Clifford, a huge Cubs fan, also has painted red bricks all the way around the fence and has fake ivy hanging to give his work that Wrigley Field feel.
So what about the last MLB pitcher to strike out Babe Ruth?
A number of years ago, Clifford bought a box of baseball cards at a garage sale. While going through the cards, he found a signed Si Johnson card. At the time he (and many other baseball fans) believed Johnson – who lived many years in nearby Sheridan – to be the last MLB pitcher to strike out Babe Ruth.
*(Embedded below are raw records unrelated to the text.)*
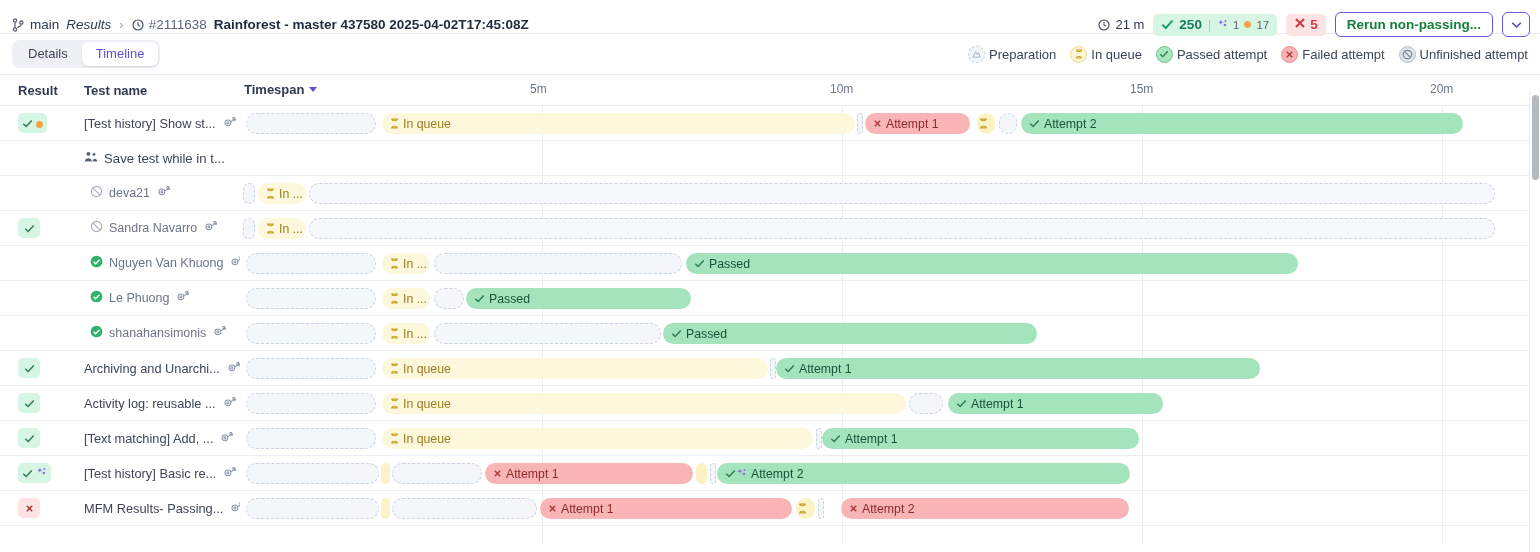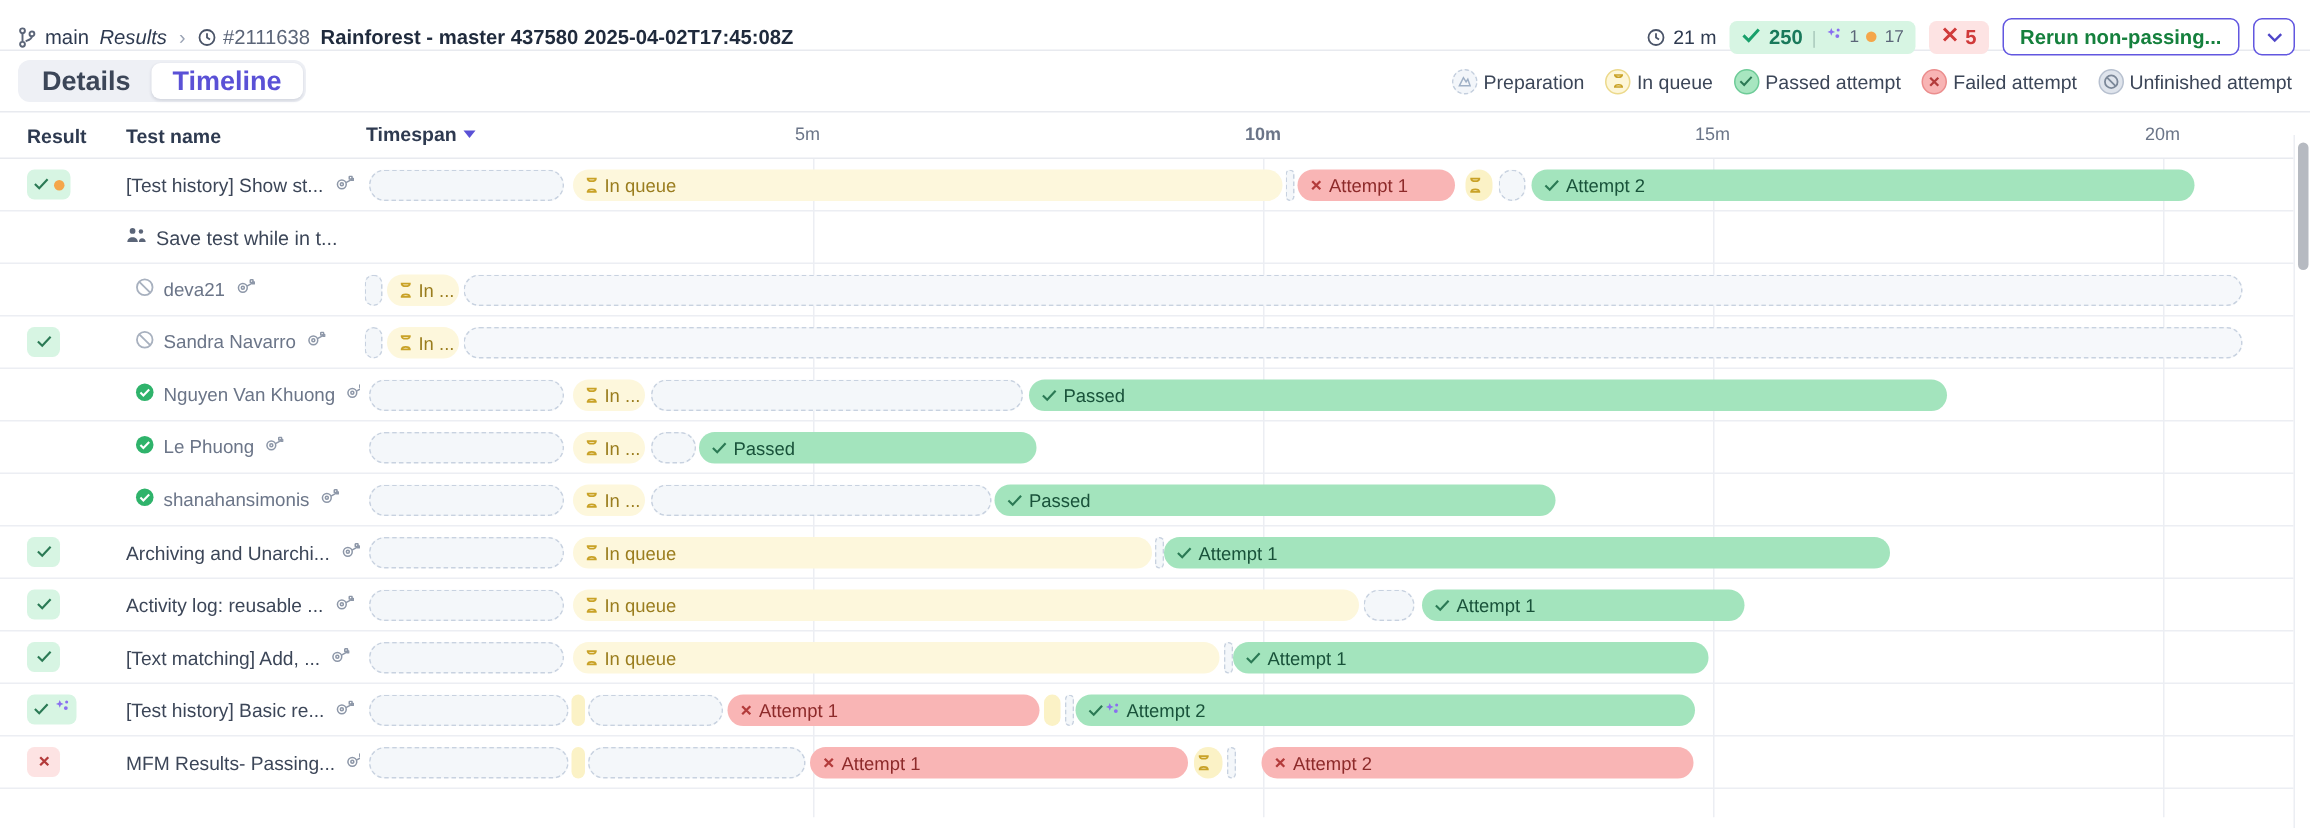--- a/index.html
+++ b/index.html
@@ -72,8 +72,8 @@
     display:flex; background:#eef0f5; border-radius:8px; padding:2px; height:28px;
   }
   .tab {
-    padding:0 14px; height:24px; line-height:24px; font-size:18px;
-    border-radius:6px; color:#3c4658; cursor:pointer;font-weight:bold;
+    padding:0 14px; height:24px; line-height:24px; font-size:13px;
+    border-radius:6px; color:#3c4658; cursor:pointer;
   }
   .tab.active { background:#fff; color:#5a51d6; box-shadow:0 1px 2px rgba(30,40,70,.12); }
 

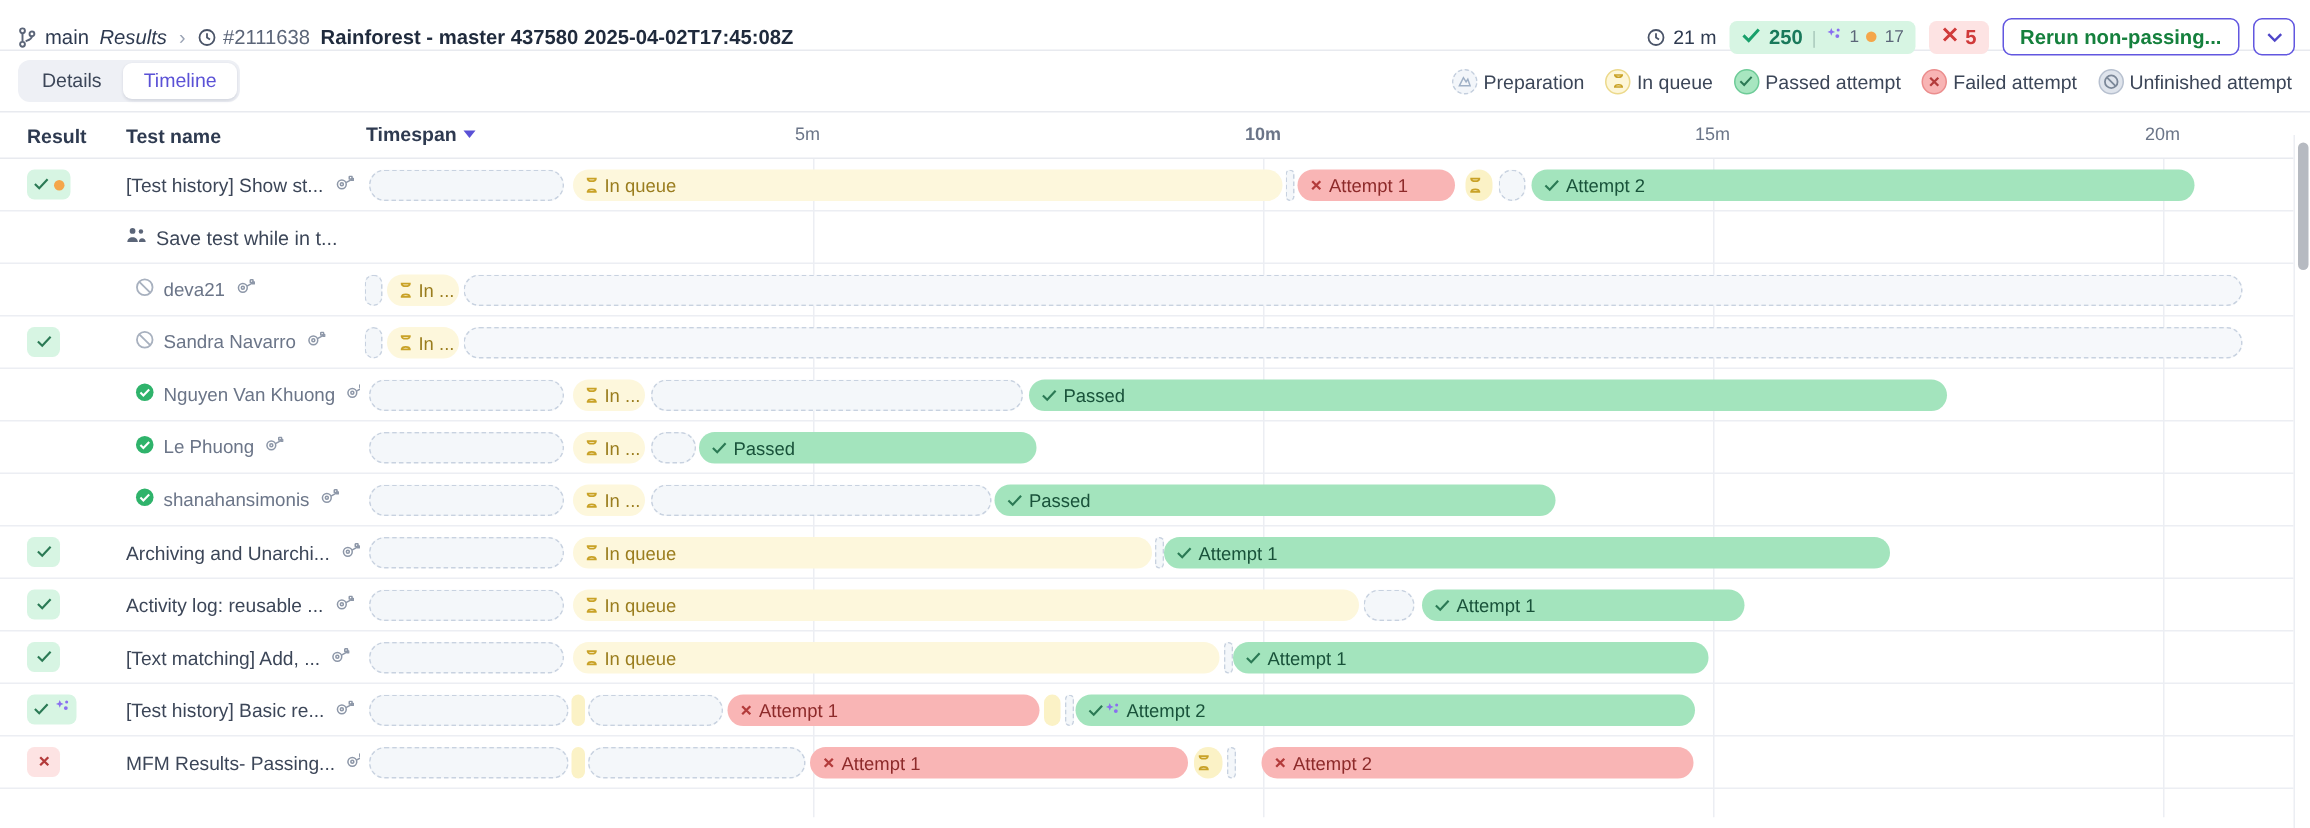--- a/index.html
+++ b/index.html
@@ -294,7 +294,7 @@
     </div>
     <div id="ticks">
         <div class="tick" style="left: 290px;">5m</div>
-        <div class="tick" style="left: 590px; font-weight: bold;">10m</div>
+        <div class="tick" style="left: 590px;">10m</div>
         <div class="tick" style="left: 890px;">15m</div>
         <div class="tick" style="left: 1190px;">20m</div>
       </div>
He took it to a card show in Chicago, and he said everyone was impressed by it except one guy.
“He says to me, ‘That card ain’t worth a thing, because he’s not the last guy to do it,’ “ Clifford said. “I was really upset, and I was going to make sure I was right.”
Clifford said he called the Baseball Hall of Fame that night to get the last five box scores of games Ruth appeared in. The facts weren’t what he was expecting to hear.
“On May 29, 1935, three days after Cincinnati Reds starter Si Johnson fanned Ruth playing for the Boston Braves three times, Philadelphia Phillies reliever Sylvester Johnson struck him out twice,” Clifford said. “Just a few days later, Ruth retired.”
Clifford says he is a believer in fate and that in a crazy sort of way his finding that baseball card of Si Johnson many years ago led him to the project that has turned his once barren, crumbling backyard fence into a colorful and trip down memory lane” sight to see.
“You can connect my insanity of the fence with my research into Si Johnson, Syl Johnson and Babe Ruth,” Clifford said. “If I hadn’t have seen that box of baseball cards that day, my fence would look a whole lot different. I wouldn’t have met the guy that said I was wrong, and I wouldn’t have done any of the research I’ve done over the past decade or more.
“I love digging through the dust of baseball history and finding more of the story than you can get looking on the back of the baseball card.
“I couldn’t be happier with what I’ve created.”